* REQUIRED WORK
For the entries below, repeat exactly each line starting with the one that contains "2015-08-06: 24.2 -> none" and going on through the one that contains "2016-12-30: none -> 22.3", and no others.

* INPUT RECORDS
+ + + +
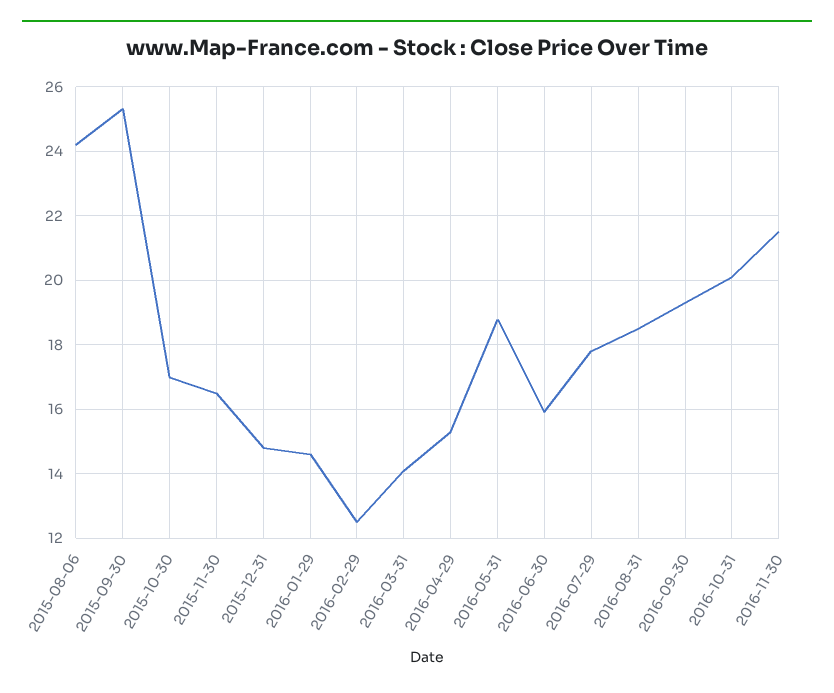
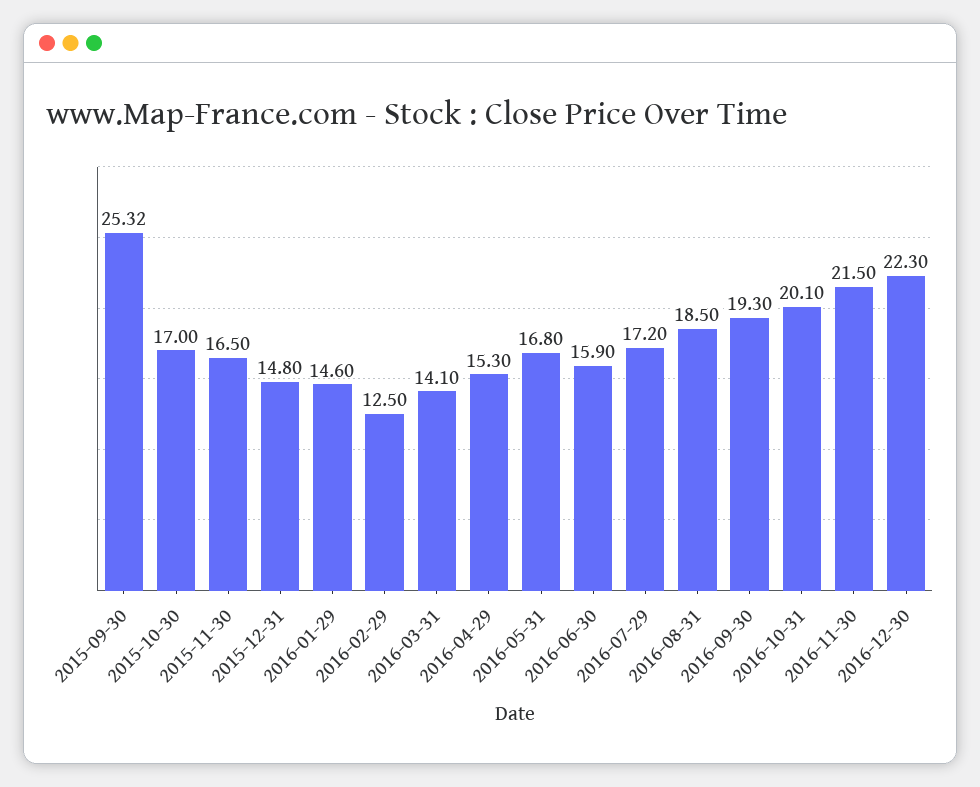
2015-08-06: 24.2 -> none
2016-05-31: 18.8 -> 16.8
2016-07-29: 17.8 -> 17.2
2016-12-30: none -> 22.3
+ + + +
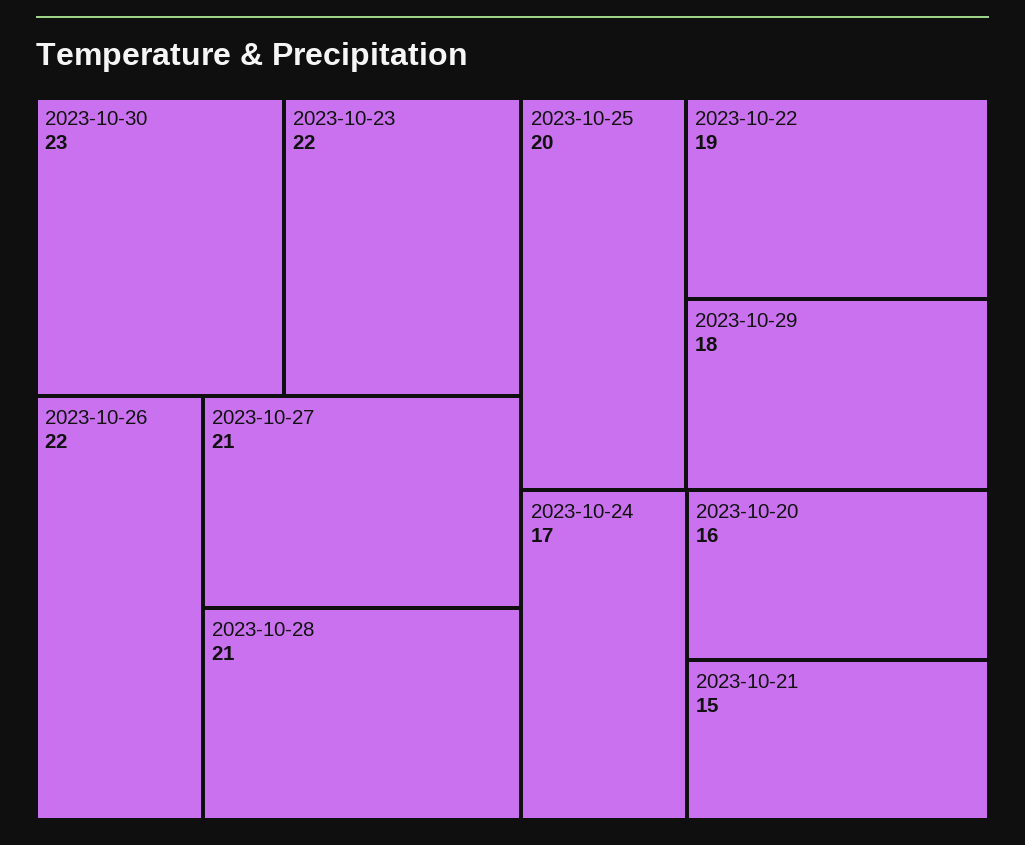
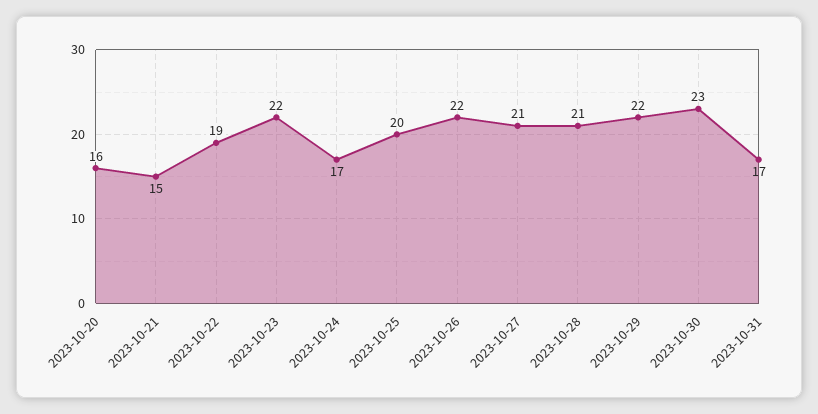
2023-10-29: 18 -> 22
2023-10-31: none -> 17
+ + + +
* ANSWER AREA
2015-08-06: 24.2 -> none
2016-05-31: 18.8 -> 16.8
2016-07-29: 17.8 -> 17.2
2016-12-30: none -> 22.3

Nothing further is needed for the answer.